--- Exercise material Enclosed Below ---

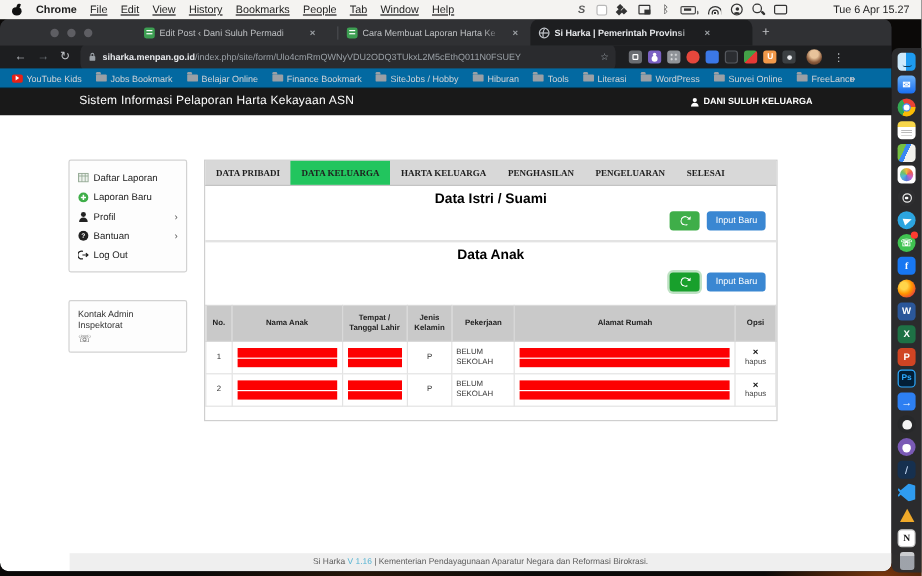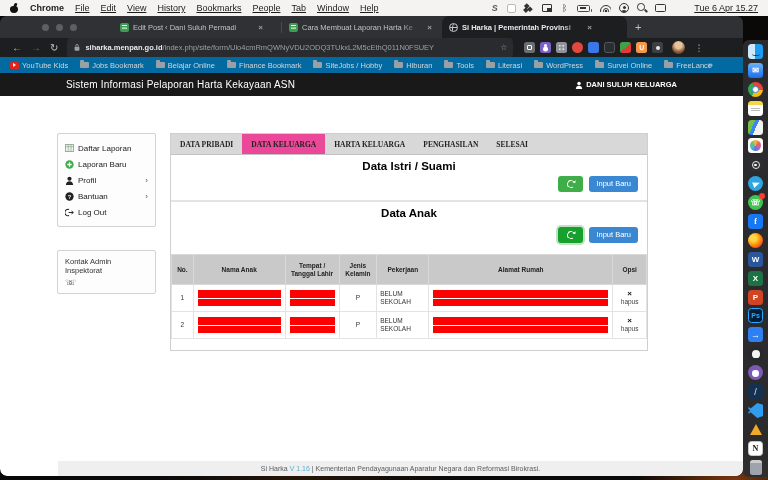--- a/index.html
+++ b/index.html
@@ -16,21 +16,21 @@
     display:flex; align-items:center; padding:0 10px; font-size:9px; color:#1c1c1c; z-index:50; }
   #menubar .left { display:flex; align-items:center; gap:11px; }
   #menubar .right { margin-left:auto; display:flex; align-items:center; gap:8px; }
   .apple { width:9px; height:11px; position:relative; display:inline-block; }
   .apple::before { content:""; position:absolute; left:0; top:3px; width:8px; height:7.5px; background:#111;
     border-radius:45% 45% 50% 50%; }
   .apple::after { content:""; position:absolute; left:4px; top:0; width:3px; height:3.5px; background:#111;
     border-radius:60% 0 60% 0; transform:rotate(15deg); }
   .mb-app { font-weight:bold; }
   .mb-item { white-space:nowrap;text-decoration:underline; }
-  #menubar .clock { white-space:nowrap; margin-left:2px;text-decoration:underline; }
+  #menubar .clock { white-space:nowrap; margin-left:12px; }
   
   .st { height:12px; min-width:9px; display:inline-flex; align-items:center; justify-content:center;
     color:#2e2e2e; font-size:9px; position:relative; }
   .st-gram { font-style:italic; font-weight:bold; color:#5a5a5a; }
   .st-note { width:9px; height:9px; background:#fff; border:1px solid #b9b9b9; border-radius:2px; }
   .st-dropbox { width:10px; height:10px; }
   .st-dropbox::before { content:""; position:absolute; left:1px; top:1px; width:3.5px; height:3.5px;
     background:#333; transform:rotate(45deg); box-shadow:4.5px 0 0 #333, 2.2px 3.4px 0 #333; }
   .st-mirror { width:10px; height:8px; border:1px solid #333; border-radius:1px; }
   .st-mirror::after { content:""; position:absolute; width:5px; height:4px; background:#333; right:-1px; bottom:-1px; }
@@ -116,21 +116,21 @@
   #sbox-menu { top:37px; }
   .sitem { display:flex; align-items:center; gap:4px; height:16px; font-size:8px; color:#1a1a1a; position:relative; }
   .sitem svg { flex:0 0 auto; }
   .sitem .chev { position:absolute; right:0; color:#555; font-size:8px; }
   #sbox-contact { top:154px; font-size:7.5px; color:#333; }
   #sbox-contact .ph { font-size:9px; color:#444; margin-top:2px; }
   
   #panel { position:absolute; left:170px; top:37px; width:478px; background:#fff; border:1px solid #cfcfcf; }
   #panel-tabs { display:flex; background:#d8d8d8; height:21px; border-bottom:1px solid #c3c3c3; }
   .ptab { padding:0 9px; line-height:21px; font-size:7.5px; font-weight:bold; color:#1f1f1f; white-space:nowrap;font-family:Liberation Serif, serif; }
-  .ptab.on { background:#ec4899; }
+  .ptab.on { background:#22c55e; }
   .sec { position:relative; }
   .sec-1 { height:47px; border-bottom:2px solid #e3e3e3; }
   .sec-2 { height:52px; }
   .sec h2 { text-align:center; font-size:11.5px; color:#000; padding-top:5px; font-weight:bold; }
   .btns { position:absolute; right:9px; display:flex; gap:6px; }
   .sec-1 .btns { top:21px; }
   .sec-2 .btns { top:25px; }
   .btn-green { width:25px; height:16px; background:#3fae49; border:none; border-radius:3px; display:flex; align-items:center; justify-content:center; }
   .btn-green.focused { background:#18a02c; box-shadow:0 0 0 2px #bfe2c4; }
   .ref { width:8px; height:8px; border:1.3px solid #fff; border-radius:50%; border-right-color:transparent; position:relative; transform:rotate(15deg); }
@@ -390,20 +390,21 @@
       <div>Kontak Admin Inspektorat</div>
       <div class="ph">☏</div>
     </div>
 
     <div id="panel">
       <div id="panel-tabs">
         <span class="ptab">DATA PRIBADI</span>
         <span class="ptab on">DATA KELUARGA</span>
         <span class="ptab">HARTA KELUARGA</span>
         <span class="ptab">PENGHASILAN</span>
+        <span class="ptab">PENGELUARAN</span>
         <span class="ptab">SELESAI</span>
       </div>
 
       <div class="sec sec-1">
         <h2>Data Istri / Suami</h2>
         <div class="btns">
           <button class="btn-green">
               <span class="ref"></span>
             </button>
           <button class="btn-blue">Input Baru</button>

--- End of Enclosed Exercise material ---

Across the data, find each line that has "bold" in it and copy that line.

   .mb-app { font-weight:bold; }
   .st-gram { font-style:italic; font-weight:bold; color:#5a5a5a; }
   .ptab { padding:0 9px; line-height:21px; font-size:7.5px; font-weight:bold; color:#1f1f1f; white-space:nowrap;font-family:Liberation Serif, serif; }
   .sec h2 { text-align:center; font-size:11.5px; color:#000; padding-top:5px; font-weight:bold; }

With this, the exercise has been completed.